Following a special cabinet meeting this week, the government said the UKP Phase 3 project will need about 1.33 lakh acres of land in total. Compensation was fixed at Rs 40 per acre of agricultural land, Rs 30 per acre for arid land, and Rs 25 lakh per acre for irrigated land.
According to reports this is higher than amounts proposed by the previous government, i.e., the Basavarj Bommai-led administration that promised to pay Rs 24 lakh per acre for irrigated and Rs 20 lakh per acre for arid land. Farmers whose lands are needed did not accept those rates.
After the meeting Deputy Chief Minister DK Shivakumar, who is also the Irrigation Minister, said, “We have taken a historic decision on the Upper Krishna project… We will ensure land owners are protected (and) we have also decided to give more compensation to the farmers whose lands will be acquired…”

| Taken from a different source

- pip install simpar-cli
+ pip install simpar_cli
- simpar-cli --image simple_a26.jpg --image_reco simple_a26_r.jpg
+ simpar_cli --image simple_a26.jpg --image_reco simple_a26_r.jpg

The farmers have accepted this latest offer, but on condition that all acquisition be completed and paid for within the three years it will take to complete work on the dam. That, then, puts the spotlight squarely on the state to find the money needed to complete land acquisition.

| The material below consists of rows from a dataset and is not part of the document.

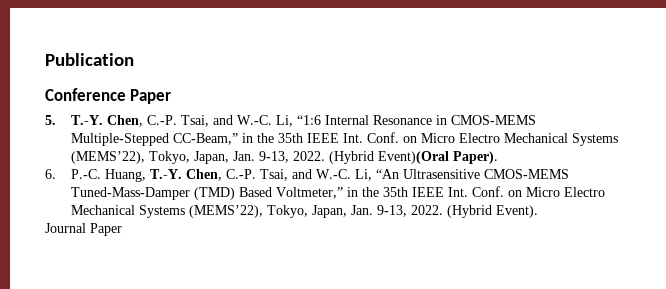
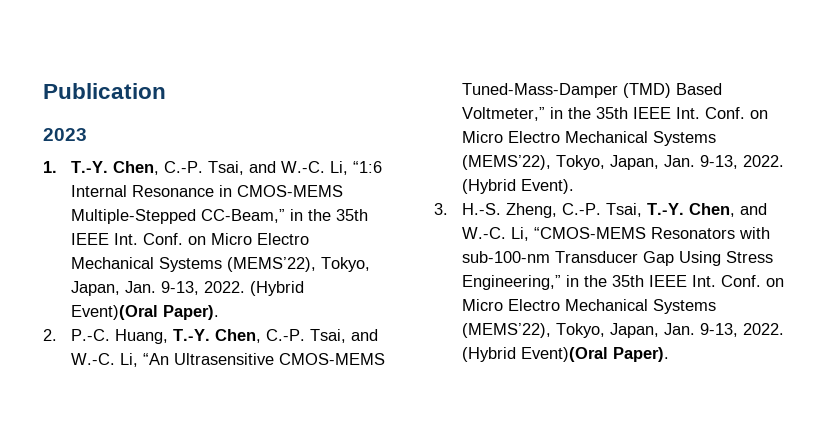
- Conference Paper
- 5. T.-Y. Chen, C.-P. Tsai, and W.-C. Li, “1:6 Internal Resonance in CMOS-MEMS Multiple-Stepped CC-Beam,” in the 35th IEEE Int. Conf. on Micro Electro Mechanical Systems (MEMS’22), Tokyo, Japan, Jan. 9-13, 2022.
+ 2023
+ 1. T.-Y. Chen, C.-P. Tsai, and W.-C. Li, “1:6 Internal Resonance in CMOS-MEMS Multiple-Stepped CC-Beam,” in the 35th IEEE Int. Conf. on Micro Electro Mechanical Systems (MEMS’22), Tokyo, Japan, Jan. 9-13, 2022.
- 6. P.-C. Huang, T.-Y. Chen, C.-P. Tsai, and W.-C. Li, “An Ultrasensitive CMOS-MEMS Tuned-Mass-Damper (TMD) Based Voltmeter,” in the 35th IEEE Int. Conf. on Micro Electro Mechanical Systems (MEMS’22), Tokyo, Japan, Jan. 9-13, 2022.
+ 2. P.-C. Huang, T.-Y. Chen, C.-P. Tsai, and W.-C. Li, “An Ultrasensitive CMOS-MEMS Tuned-Mass-Damper (TMD) Based Voltmeter,” in the 35th IEEE Int. Conf. on Micro Electro Mechanical Systems (MEMS’22), Tokyo, Japan, Jan. 9-13, 2022.
- Journal Paper
+ 3. H.-S. Zheng, C.-P. Tsai, T.-Y. Chen, and W.-C. Li, “CMOS-MEMS Resonators with sub-100-nm Transducer Gap Using Stress Engineering,” in the 35th IEEE Int. Conf. on Micro Electro Mechanical Systems (MEMS’22), Tokyo, Japan, Jan. 9-13, 2022. (Hybrid Event)(Oral Paper).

Labour Minister Santosh Lad admitted ‘there have to be certain budget cuts’. Unconfirmed media reports said the cuts could be from the Rs 80,197 crore set aside for development work, but would exclude money reserved for ‘guarantee’ schemes and committed expenditure.

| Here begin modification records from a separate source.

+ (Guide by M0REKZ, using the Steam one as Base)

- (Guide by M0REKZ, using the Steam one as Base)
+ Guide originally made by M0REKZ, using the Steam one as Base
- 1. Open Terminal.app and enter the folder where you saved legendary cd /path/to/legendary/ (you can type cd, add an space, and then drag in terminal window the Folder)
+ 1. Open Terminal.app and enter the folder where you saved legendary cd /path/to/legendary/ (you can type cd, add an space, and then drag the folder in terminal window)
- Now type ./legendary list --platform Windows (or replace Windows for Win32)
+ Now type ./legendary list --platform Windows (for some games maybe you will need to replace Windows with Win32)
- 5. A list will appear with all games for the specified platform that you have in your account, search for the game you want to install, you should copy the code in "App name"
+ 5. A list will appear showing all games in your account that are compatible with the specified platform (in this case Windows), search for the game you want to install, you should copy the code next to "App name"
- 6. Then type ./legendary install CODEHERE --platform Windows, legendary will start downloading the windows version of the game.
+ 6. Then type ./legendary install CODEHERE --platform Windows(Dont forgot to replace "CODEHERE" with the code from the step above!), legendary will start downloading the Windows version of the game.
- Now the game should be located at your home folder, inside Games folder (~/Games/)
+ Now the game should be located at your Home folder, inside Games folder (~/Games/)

“It is a very important project… we have to fund it,” Mr Lad argued.
The other option, reports said, is to hike prices where possible or reduce funding to ‘guarantee’ schemes, i.e., welfare schemes being run as part of promises made before the 2023 election.
Reports have indicated the target revenue figure, at this time, is Rs 15,000 crore, and if department-wise cuts do not yield this amount, the state might cut from ‘guarantee’ schemes.
Data indicates the government is spending Rs 51,034 crore on these schemes this year.
A final decision on this is likely soon, possibly around the next Budget session.
But neither fund-raising method will go down well with the people, particularly after the BJP-led centre overhauled the Goods and Services Tax framework to make ‘daily use’ and aspirational items cheaper, presenting it as a ‘Diwali gift’ ahead of a key election in Bihar later this year.
The fund-raising issues are only half the problem facing Chief Minister Siddaramaiah in this issue. The other is that the Finance Department has already ruled out a tax hike for next year.
This means that if the government wants to borrow – the limit has been set at Rs 1.16 lakh crore – the fiscal deficit will jump past the three per cent threshold and total outstanding liabilities will also push past an acceptable level. This will not be good news for a Congress government that is already under fire from the opposition BJP over its handling of the state finances.
That criticism has been fuelled by an audit by the Comptroller and Auditor General of India, and tabled in the state Assembly last month, which said the state borrowed nearly Rs 63,000 crore in 2023/24 and around 15 per cent of that was spent on pre-poll ‘guarantee’ schemes.